**What to work on:** From the data below, copy exactly the lines that lie between the one holding "[173,739,239,751] 2014-2017 ->" and the one holding "[634,101,647,116] [x] ->", including both, and nothing more.

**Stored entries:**
------

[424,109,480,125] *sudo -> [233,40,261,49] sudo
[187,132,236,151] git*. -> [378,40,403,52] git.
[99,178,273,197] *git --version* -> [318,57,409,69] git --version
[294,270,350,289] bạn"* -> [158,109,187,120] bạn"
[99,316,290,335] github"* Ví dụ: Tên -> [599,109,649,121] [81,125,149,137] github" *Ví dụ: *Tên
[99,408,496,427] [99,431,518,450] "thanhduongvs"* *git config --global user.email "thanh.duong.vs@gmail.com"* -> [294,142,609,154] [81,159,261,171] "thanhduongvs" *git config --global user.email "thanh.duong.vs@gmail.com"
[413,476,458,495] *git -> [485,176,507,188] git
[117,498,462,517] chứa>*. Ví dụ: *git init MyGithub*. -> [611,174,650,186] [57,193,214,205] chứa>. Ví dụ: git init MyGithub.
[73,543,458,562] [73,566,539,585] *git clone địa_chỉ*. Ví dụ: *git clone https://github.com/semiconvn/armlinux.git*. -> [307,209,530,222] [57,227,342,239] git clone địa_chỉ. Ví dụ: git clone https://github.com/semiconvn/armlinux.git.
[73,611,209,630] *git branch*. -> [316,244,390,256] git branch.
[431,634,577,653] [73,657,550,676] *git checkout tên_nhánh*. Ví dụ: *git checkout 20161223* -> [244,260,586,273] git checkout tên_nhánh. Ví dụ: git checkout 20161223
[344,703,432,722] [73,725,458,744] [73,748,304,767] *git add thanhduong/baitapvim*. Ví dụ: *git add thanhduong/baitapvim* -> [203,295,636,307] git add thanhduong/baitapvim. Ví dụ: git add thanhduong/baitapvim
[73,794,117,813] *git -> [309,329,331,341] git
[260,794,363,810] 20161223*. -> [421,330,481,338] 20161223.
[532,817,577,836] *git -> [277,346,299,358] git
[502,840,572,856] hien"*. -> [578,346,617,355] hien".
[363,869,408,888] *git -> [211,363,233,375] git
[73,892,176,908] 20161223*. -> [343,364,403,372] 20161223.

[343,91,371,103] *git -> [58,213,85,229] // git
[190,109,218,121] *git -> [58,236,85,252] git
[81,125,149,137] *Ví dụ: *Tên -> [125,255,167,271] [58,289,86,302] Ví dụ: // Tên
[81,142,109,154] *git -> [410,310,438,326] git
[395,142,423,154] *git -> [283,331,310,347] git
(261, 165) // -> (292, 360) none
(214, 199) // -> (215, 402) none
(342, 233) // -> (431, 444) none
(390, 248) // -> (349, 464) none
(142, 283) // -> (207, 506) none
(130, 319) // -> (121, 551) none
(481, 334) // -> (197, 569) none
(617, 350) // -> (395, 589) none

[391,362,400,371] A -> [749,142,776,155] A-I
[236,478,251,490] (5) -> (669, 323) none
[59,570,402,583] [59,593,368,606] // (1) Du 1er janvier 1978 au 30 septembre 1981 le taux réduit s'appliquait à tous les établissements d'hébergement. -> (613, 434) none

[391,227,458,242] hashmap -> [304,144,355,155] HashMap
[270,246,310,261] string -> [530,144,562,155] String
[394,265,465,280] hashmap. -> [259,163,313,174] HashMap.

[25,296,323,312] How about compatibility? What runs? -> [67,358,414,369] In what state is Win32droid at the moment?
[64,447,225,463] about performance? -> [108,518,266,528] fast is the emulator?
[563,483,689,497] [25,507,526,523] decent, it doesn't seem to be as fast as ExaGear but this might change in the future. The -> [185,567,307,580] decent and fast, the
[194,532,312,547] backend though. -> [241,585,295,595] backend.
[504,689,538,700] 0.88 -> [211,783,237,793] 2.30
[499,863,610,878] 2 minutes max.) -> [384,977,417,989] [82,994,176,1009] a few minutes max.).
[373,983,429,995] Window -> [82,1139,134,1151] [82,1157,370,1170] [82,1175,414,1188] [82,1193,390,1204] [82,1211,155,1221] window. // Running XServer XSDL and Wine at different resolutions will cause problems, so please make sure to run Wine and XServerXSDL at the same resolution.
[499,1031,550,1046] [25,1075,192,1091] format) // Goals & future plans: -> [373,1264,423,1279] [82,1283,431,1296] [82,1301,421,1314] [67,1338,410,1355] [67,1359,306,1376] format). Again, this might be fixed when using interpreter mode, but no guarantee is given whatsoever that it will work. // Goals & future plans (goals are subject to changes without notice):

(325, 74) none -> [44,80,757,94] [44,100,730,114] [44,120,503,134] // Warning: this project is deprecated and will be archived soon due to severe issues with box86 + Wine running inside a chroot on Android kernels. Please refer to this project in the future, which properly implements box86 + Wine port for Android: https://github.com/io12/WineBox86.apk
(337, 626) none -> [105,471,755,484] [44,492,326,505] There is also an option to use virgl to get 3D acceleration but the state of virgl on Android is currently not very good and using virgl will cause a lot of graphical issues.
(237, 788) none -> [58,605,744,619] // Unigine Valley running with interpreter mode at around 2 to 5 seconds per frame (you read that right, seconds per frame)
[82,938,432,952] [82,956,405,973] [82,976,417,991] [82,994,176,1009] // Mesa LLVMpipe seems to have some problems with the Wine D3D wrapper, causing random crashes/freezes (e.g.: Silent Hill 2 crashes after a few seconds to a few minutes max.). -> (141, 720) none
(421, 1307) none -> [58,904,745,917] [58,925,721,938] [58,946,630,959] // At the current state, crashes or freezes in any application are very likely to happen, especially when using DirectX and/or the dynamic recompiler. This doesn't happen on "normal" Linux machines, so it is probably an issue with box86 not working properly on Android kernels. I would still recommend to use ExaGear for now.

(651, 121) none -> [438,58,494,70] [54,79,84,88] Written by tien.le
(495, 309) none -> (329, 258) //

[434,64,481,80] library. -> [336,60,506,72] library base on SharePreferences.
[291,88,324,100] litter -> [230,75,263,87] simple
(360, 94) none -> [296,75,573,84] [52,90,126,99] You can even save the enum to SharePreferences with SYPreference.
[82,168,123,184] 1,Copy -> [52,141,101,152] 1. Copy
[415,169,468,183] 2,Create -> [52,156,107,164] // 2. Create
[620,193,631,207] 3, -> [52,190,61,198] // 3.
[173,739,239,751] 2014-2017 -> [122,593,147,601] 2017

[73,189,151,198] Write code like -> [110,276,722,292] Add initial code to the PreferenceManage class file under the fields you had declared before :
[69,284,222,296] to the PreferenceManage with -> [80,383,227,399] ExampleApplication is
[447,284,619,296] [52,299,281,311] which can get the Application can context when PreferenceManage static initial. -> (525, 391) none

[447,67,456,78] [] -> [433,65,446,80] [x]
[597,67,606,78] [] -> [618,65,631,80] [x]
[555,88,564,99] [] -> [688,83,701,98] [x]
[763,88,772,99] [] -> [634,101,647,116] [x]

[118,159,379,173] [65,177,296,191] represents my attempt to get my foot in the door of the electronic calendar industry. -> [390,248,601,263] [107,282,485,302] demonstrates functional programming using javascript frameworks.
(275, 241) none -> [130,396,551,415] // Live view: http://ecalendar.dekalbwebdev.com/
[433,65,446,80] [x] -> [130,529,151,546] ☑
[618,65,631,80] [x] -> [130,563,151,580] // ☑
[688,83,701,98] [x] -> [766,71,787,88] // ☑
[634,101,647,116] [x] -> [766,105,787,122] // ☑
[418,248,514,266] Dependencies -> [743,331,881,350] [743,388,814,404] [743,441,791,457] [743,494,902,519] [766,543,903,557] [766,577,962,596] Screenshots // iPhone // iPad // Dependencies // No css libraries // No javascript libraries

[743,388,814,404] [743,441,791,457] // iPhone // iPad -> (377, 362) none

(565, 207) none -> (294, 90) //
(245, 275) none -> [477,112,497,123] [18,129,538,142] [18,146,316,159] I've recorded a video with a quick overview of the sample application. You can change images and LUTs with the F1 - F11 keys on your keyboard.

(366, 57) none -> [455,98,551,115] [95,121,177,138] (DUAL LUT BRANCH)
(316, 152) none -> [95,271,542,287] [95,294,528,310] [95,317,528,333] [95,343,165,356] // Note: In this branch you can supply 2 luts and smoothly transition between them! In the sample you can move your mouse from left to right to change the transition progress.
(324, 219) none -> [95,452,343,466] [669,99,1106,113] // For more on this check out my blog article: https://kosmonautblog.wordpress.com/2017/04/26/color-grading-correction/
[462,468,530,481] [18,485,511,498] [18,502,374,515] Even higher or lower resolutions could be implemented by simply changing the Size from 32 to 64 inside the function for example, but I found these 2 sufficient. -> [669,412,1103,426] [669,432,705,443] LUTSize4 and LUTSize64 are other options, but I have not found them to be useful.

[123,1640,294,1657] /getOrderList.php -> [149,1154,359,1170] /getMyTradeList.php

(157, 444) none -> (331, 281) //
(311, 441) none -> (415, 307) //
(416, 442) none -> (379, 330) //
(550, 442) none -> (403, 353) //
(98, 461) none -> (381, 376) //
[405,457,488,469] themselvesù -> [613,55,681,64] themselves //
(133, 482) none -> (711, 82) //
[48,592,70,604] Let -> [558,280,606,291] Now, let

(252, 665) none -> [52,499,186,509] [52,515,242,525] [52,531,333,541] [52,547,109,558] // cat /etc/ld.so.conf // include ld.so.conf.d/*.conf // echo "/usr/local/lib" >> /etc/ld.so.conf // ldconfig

------

**The answer:**
[173,739,239,751] 2014-2017 -> [122,593,147,601] 2017

[73,189,151,198] Write code like -> [110,276,722,292] Add initial code to the PreferenceManage class file under the fields you had declared before :
[69,284,222,296] to the PreferenceManage with -> [80,383,227,399] ExampleApplication is
[447,284,619,296] [52,299,281,311] which can get the Application can context when PreferenceManage static initial. -> (525, 391) none

[447,67,456,78] [] -> [433,65,446,80] [x]
[597,67,606,78] [] -> [618,65,631,80] [x]
[555,88,564,99] [] -> [688,83,701,98] [x]
[763,88,772,99] [] -> [634,101,647,116] [x]

[118,159,379,173] [65,177,296,191] represents my attempt to get my foot in the door of the electronic calendar industry. -> [390,248,601,263] [107,282,485,302] demonstrates functional programming using javascript frameworks.
(275, 241) none -> [130,396,551,415] // Live view: http://ecalendar.dekalbwebdev.com/
[433,65,446,80] [x] -> [130,529,151,546] ☑
[618,65,631,80] [x] -> [130,563,151,580] // ☑
[688,83,701,98] [x] -> [766,71,787,88] // ☑
[634,101,647,116] [x] -> [766,105,787,122] // ☑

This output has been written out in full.